GI Energy has welcomed the government’s promise to review Renewable Heat Incentive tariffs for ground source heat pump technology.
The company, which to date has installed more than 200MW of GSHP heating and cooling systems, believes a rise in tariff will kick-start the uptake of this important form of renewable energy.
Chris Davidson, development director of GI Energy, said, “I am delighted that the Department of Energy and Climate Change has announced that it will review the RHI tariff in the light of concerns about its current level.
“I am also particularly pleased that the DECC has promised that all installations accredited from 21st January 2013 onwards will benefit from any increase in the tariff when it comes into force.
“This is good news – if the minister gets the tariff right then 2013 could really be the year when ground source heat pump systems assume the leading role they can certainly play in cutting the UK’s carbon emissions.
“They are sustainable, renewable and offer long term benefits when compared to conventional heating and cooling systems.
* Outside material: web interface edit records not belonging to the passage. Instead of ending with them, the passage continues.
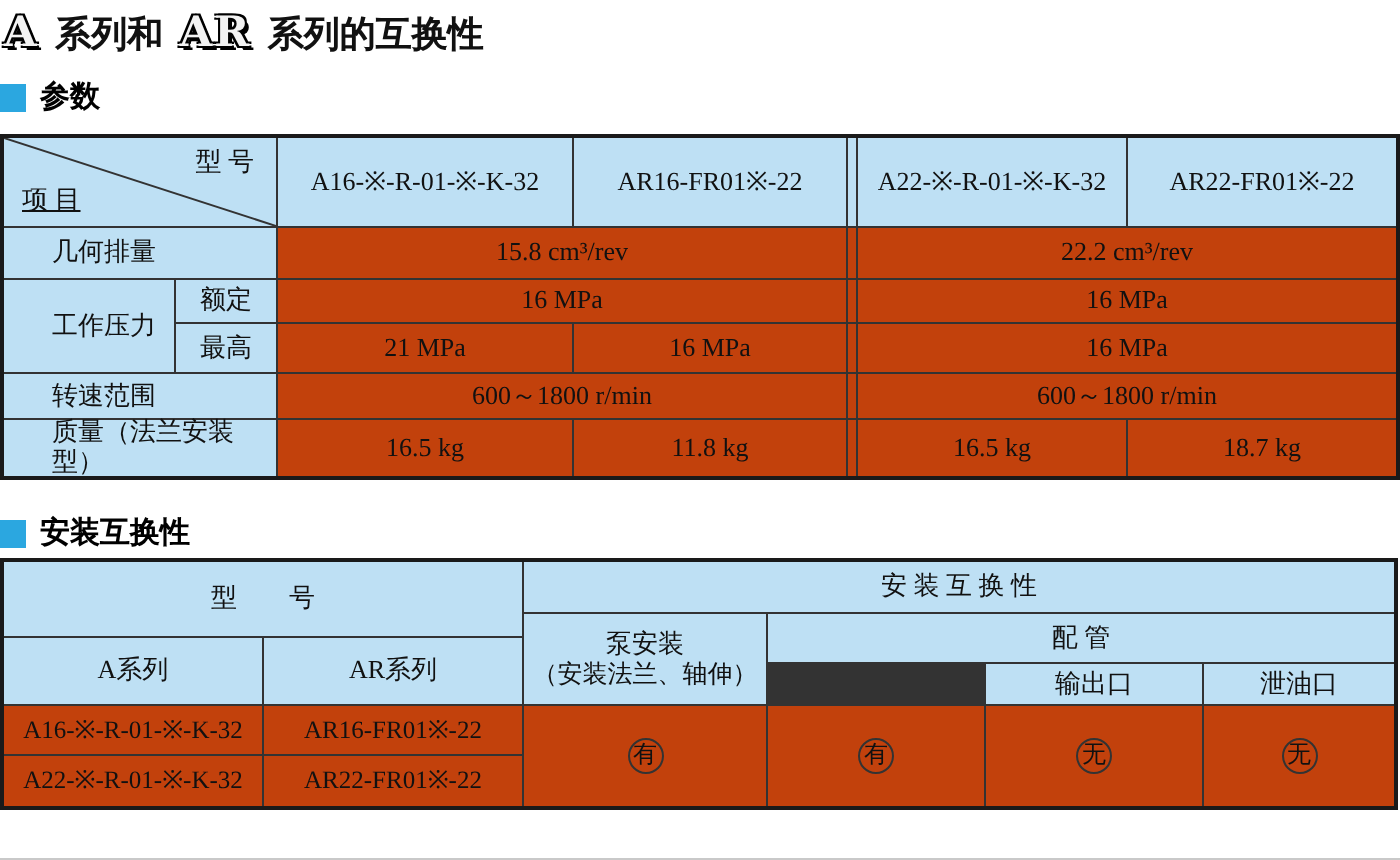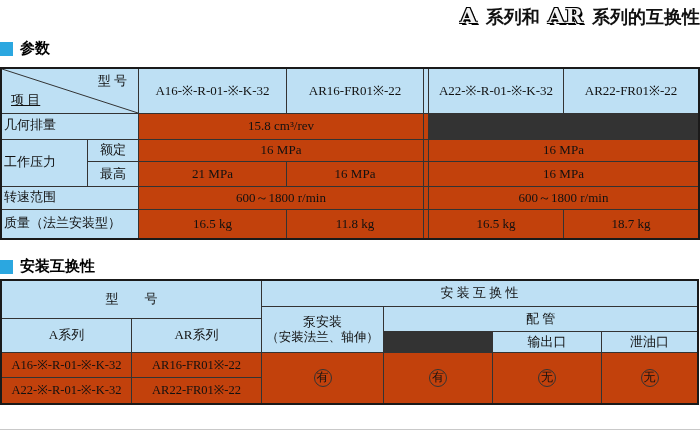--- a/index.html
+++ b/index.html
@@ -1,20 +1,20 @@
 <!DOCTYPE html>
 <html><head>
 <meta charset="utf-8">
 <style>
   * { margin:0; padding:0; box-sizing:border-box; }
   body { background:#fff; font-family:"Liberation Serif", serif; }
   .page { position:relative; width:700px; height:430px; background:#fff; overflow:hidden; }
 
   
-  .title { position:absolute; top:3px; left:0; width:100%; text-align:right;
+  .title { position:absolute; top:3px; left:0; width:100%; text-align:left;
            font-family:"DejaVu Sans", sans-serif; font-weight:bold; font-size:18px; color:#111; }
   .logo { font-family:"DejaVu Serif", serif; font-weight:900; font-size:21px; color:#f2f2f2;
           letter-spacing:1px; padding:0 2px;
           text-shadow:-1px -1px 0 #000, 1px -1px 0 #000, -1px 1px 0 #000, 1px 1px 0 #000, 2px 2px 0 #000; }
 
   
   .sec { position:absolute; left:0; display:flex; align-items:center;
          font-family:"DejaVu Sans", sans-serif; font-weight:bold; font-size:15px; color:#000; }
   .marker { display:inline-block; width:13px; height:14px; background:#2BA7E0; margin-right:7px; }
 
@@ -22,21 +22,21 @@
   .grid { position:absolute; display:grid; gap:1px; background:#333; border:2px solid #1a1a1a; }
   .t1 { left:0; top:67px;
         grid-template-columns:85px 50px 147px 136px 4px 134px 134px;
         grid-template-rows:44px 25px 21px 24px 22px 28px; }
   .t2 { left:0; top:279px;
         grid-template-columns:129px 129px 121px 108px 108px 95px;
         grid-template-rows:25px 11px 12px 20px 24px 25px; }
   .c { background:#c2410c; display:flex; align-items:center; justify-content:center;
        font-size:13px; color:#111; line-height:1.15; }
   .h { background:#BEE0F4; }
-  .lab { justify-content:flex-start; padding-left:2px;font-family:Liberation Mono, monospace; }
+  .lab { justify-content:flex-start; padding-left:24px; }
   .sm { font-size:12.5px; }
   .col2 { flex-direction:column; }
 
   
   .diag { position:relative; }
   .diag svg { position:absolute; inset:0; }
   .diag .tr { position:absolute; top:5px; right:11px; }
   .diag .bl { position:absolute; bottom:5px; left:9px;text-decoration:underline; }
 
   
@@ -73,20 +73,21 @@
     </div>
     <div class="c h" style="grid-area:1/3/2/4">A16-※-R-01-※-K-32</div>
     <div class="c h" style="grid-area:1/4/2/5">AR16-FR01※-22</div>
     <div class="c h" style="grid-area:1/5/2/6"></div>
     <div class="c h" style="grid-area:1/6/2/7">A22-※-R-01-※-K-32</div>
     <div class="c h" style="grid-area:1/7/2/8">AR22-FR01※-22</div>
 
     <div class="c h lab" style="grid-area:2/1/3/3">几何排量</div>
     <div class="c" style="grid-area:2/3/3/5">15.8 cm³/rev</div>
     <div class="c" style="grid-area:2/5/3/6"></div>
+    <div class="c" style="grid-area:2/6/3/8">22.2 cm³/rev</div>
 
     <div class="c h lab" style="grid-area:3/1/5/2">工作压力</div>
     <div class="c h" style="grid-area:3/2/4/3">额定</div>
     <div class="c" style="grid-area:3/3/4/5">16 MPa</div>
     <div class="c" style="grid-area:3/5/4/6"></div>
     <div class="c" style="grid-area:3/6/4/8">16 MPa</div>
 
     <div class="c h" style="grid-area:4/2/5/3">最高</div>
     <div class="c" style="grid-area:4/3/5/4">21 MPa</div>
     <div class="c" style="grid-area:4/4/5/5">16 MPa</div>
It would be a shame for the UK to fall behind in carbon reduction for want of a fair tariff.”
Following DECC’s announcement, there is widespread anticipation that the review will lead to a substantial increase in the RHI tariff for GSHP, which according to the Ground Source Heat Pump Association, could be up to 9.4p per kWh based on the evidence presented.
A further announcement, once the review is complete, is expected in spring.
Earlier this year Davidson was one of a group of industry representatives who lobbied energy and climate change minister Greg Barker, to revisit the tariff, arguing that it was skewed unfairly in favour of other renewable energies.
In its latest announcement DECC has accepted that “emerging evidence” raises enough questions about the underlying assumptions on which the tariff was constructed to warrant a review.